И Евгения Ивановна, слыша ее ответы, качала головой с удивлением.
— Ну, вы поручите это сделать Тамаре Николаевне.
— Все! Ее больше нет!
— Как, уже ушла? — он слышал, что она собиралась на пенсию.
— Да, — трагически отвечала, хотя до этого она с ней скандалила не на жизнь, а на смерть, Антонина Яковлевна; этим тоном она как бы хотела сказать, что у нее в отделе стало меньше работников, и она поэтому теперь не управляется с делами.
— Ну, попросите Юрченко, своего начальника. Может и он поговорить. Не барин.
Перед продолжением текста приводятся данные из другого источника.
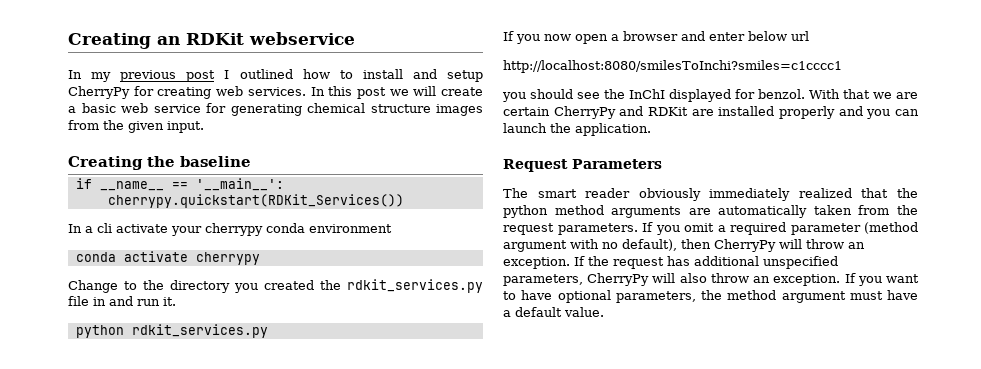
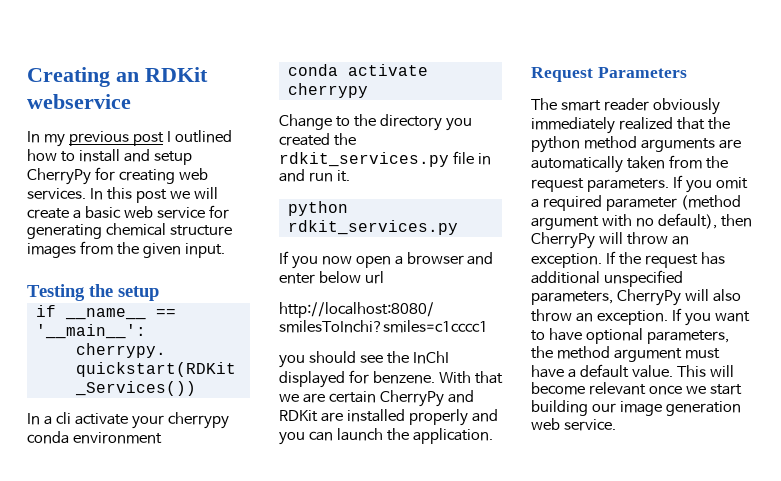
- Creating the baseline
+ Testing the setup
- you should see the InChI displayed for benzol.
+ you should see the InChI displayed for benzene.
+ This will become relevant once we start building our image generation web service.

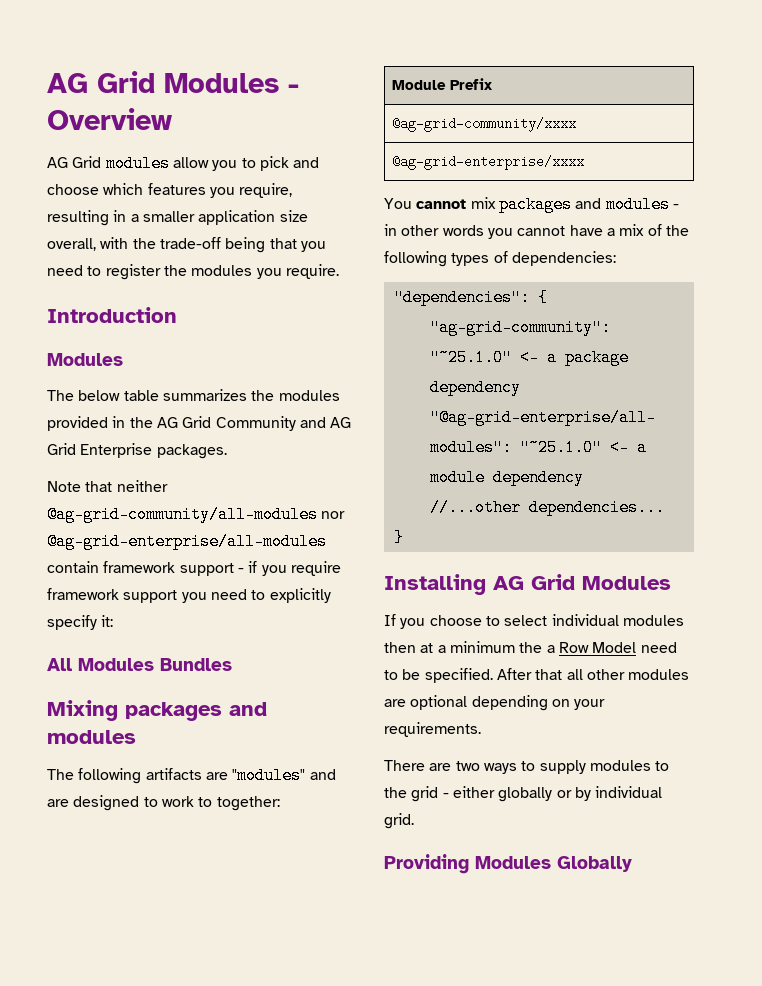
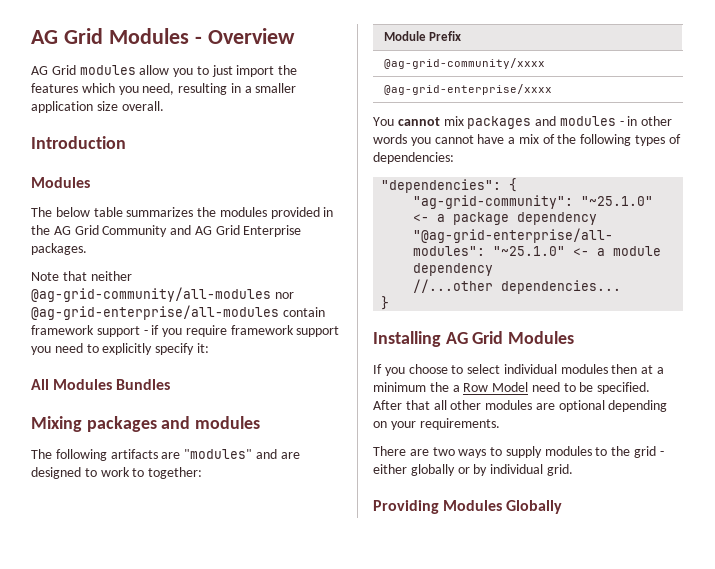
- AG Grid modules allow you to pick and choose which features you require, resulting in a smaller application size overall, with the trade-off being that you need to register the modules you require.
+ AG Grid modules allow you to just import the features which you need, resulting in a smaller application size overall.

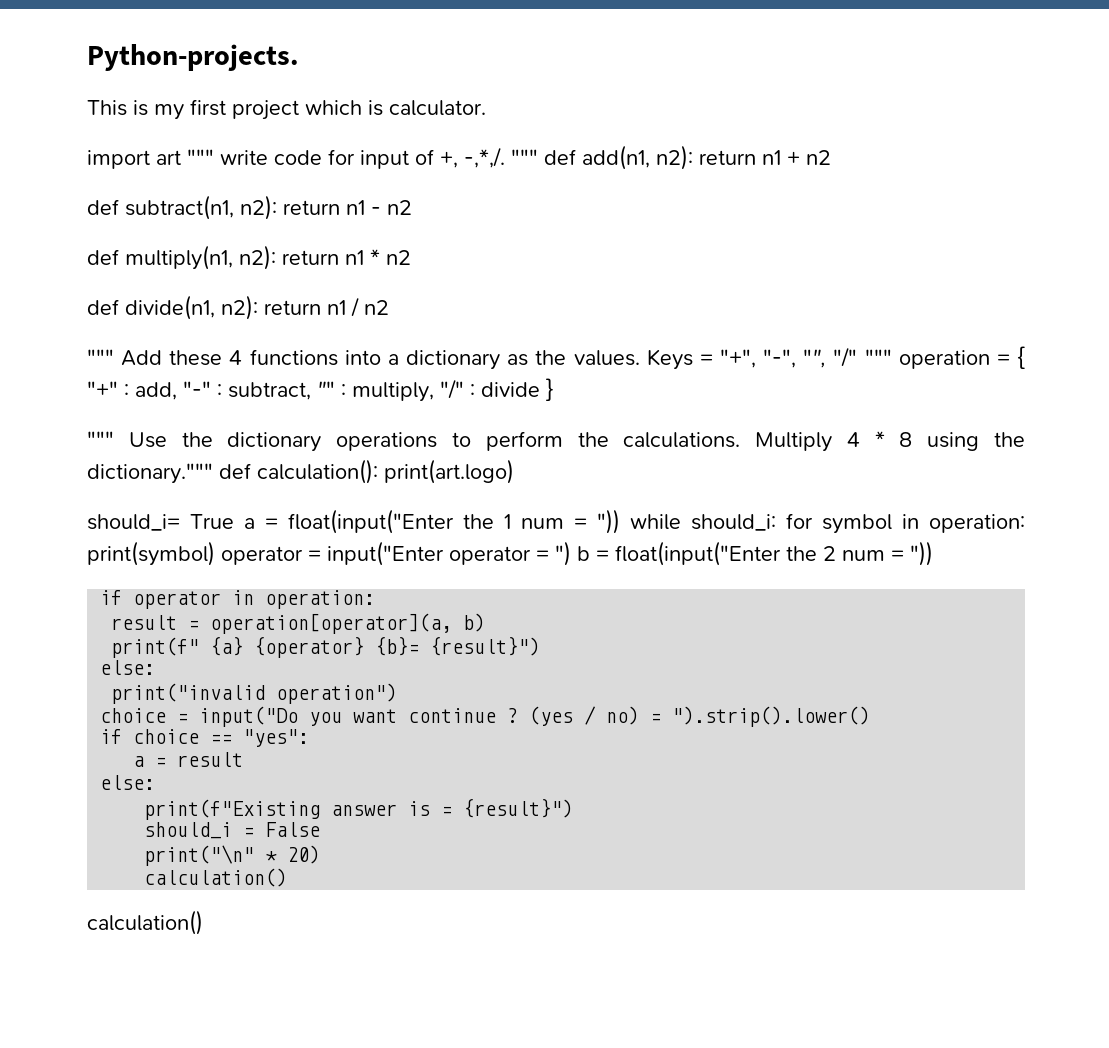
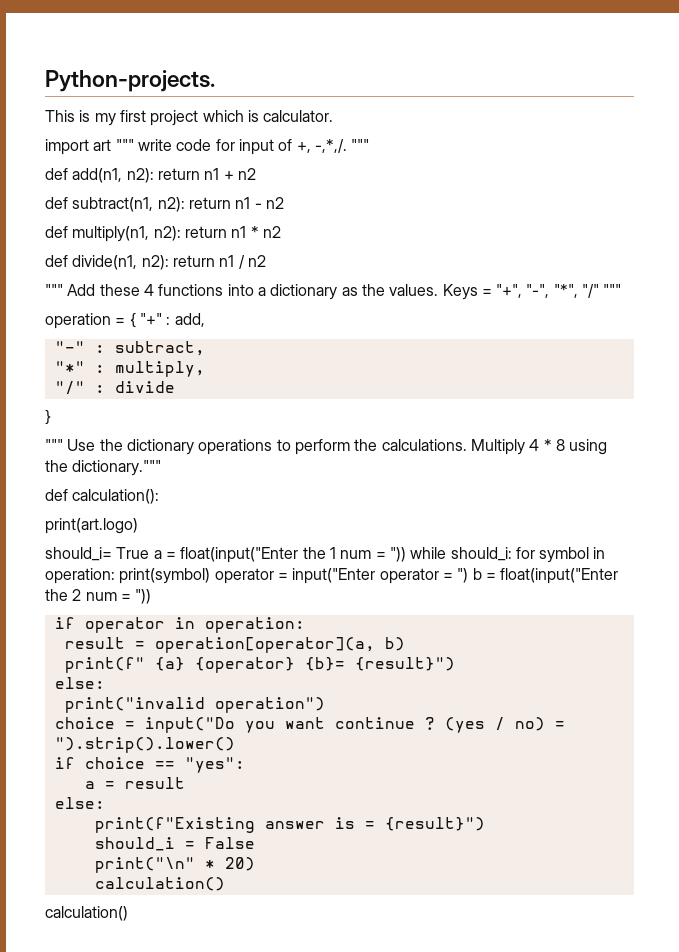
- import art """ write code for input of +, -,*,/. """ def add(n1, n2): return n1 + n2
+ import art """ write code for input of +, -,*,/. """
+ def add(n1, n2): return n1 + n2
- Keys = "+", "-", "", "/" """ operation = { "+" : add, "-" : subtract, "" : multiply, "/" : divide }
+ Keys = "+", "-", "*", "/" """
+ operation = { "+" : add,
+ "-" : subtract,
+ "*" : multiply,
+ "/" : divide
+ }
- Multiply 4 * 8 using the dictionary.""" def calculation(): print(art.logo)
+ Multiply 4 * 8 using the dictionary."""
+ def calculation():
+ print(art.logo)

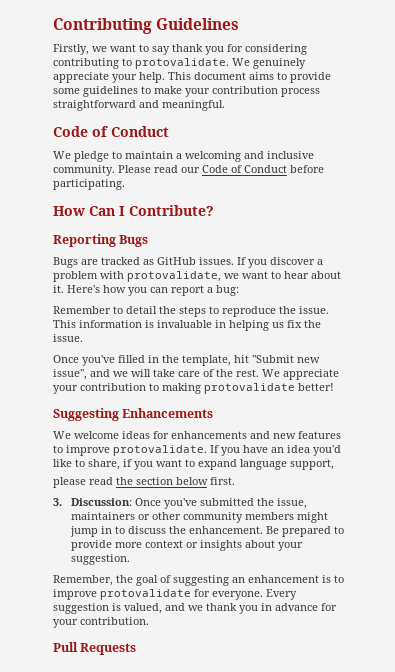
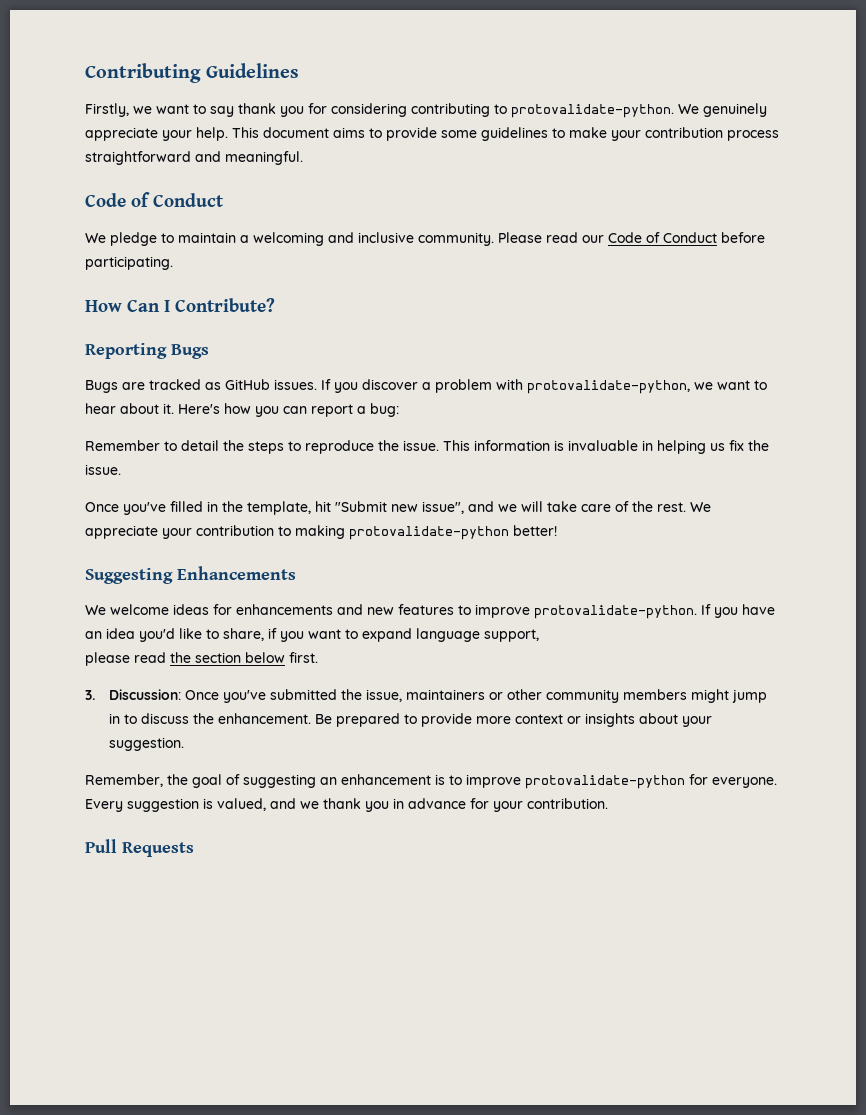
- Firstly, we want to say thank you for considering contributing to protovalidate.
+ Firstly, we want to say thank you for considering contributing to protovalidate-python.
- If you discover a problem with protovalidate, we want to hear about it.
+ If you discover a problem with protovalidate-python, we want to hear about it.
- We appreciate your contribution to making protovalidate better!
+ We appreciate your contribution to making protovalidate-python better!
- We welcome ideas for enhancements and new features to improve protovalidate.
+ We welcome ideas for enhancements and new features to improve protovalidate-python.
- Remember, the goal of suggesting an enhancement is to improve protovalidate for everyone.
+ Remember, the goal of suggesting an enhancement is to improve protovalidate-python for everyone.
— Антон Васильевич, я сказала: сделаю, что смогу. И все.
А ведь еще в конце того года в докладной записке директору он писал как раз об этом, говорил ежедневно, и все бесполезно. Его часто обвиняли в том, что он не фиксировал всех фактов, — он не любил, привык к самостоятельной работе с людьми и подсказывал другим, что нужно бы сделать, видя как бы на много времени вперед, предвидя всякие осложнения, — и все бесполезно.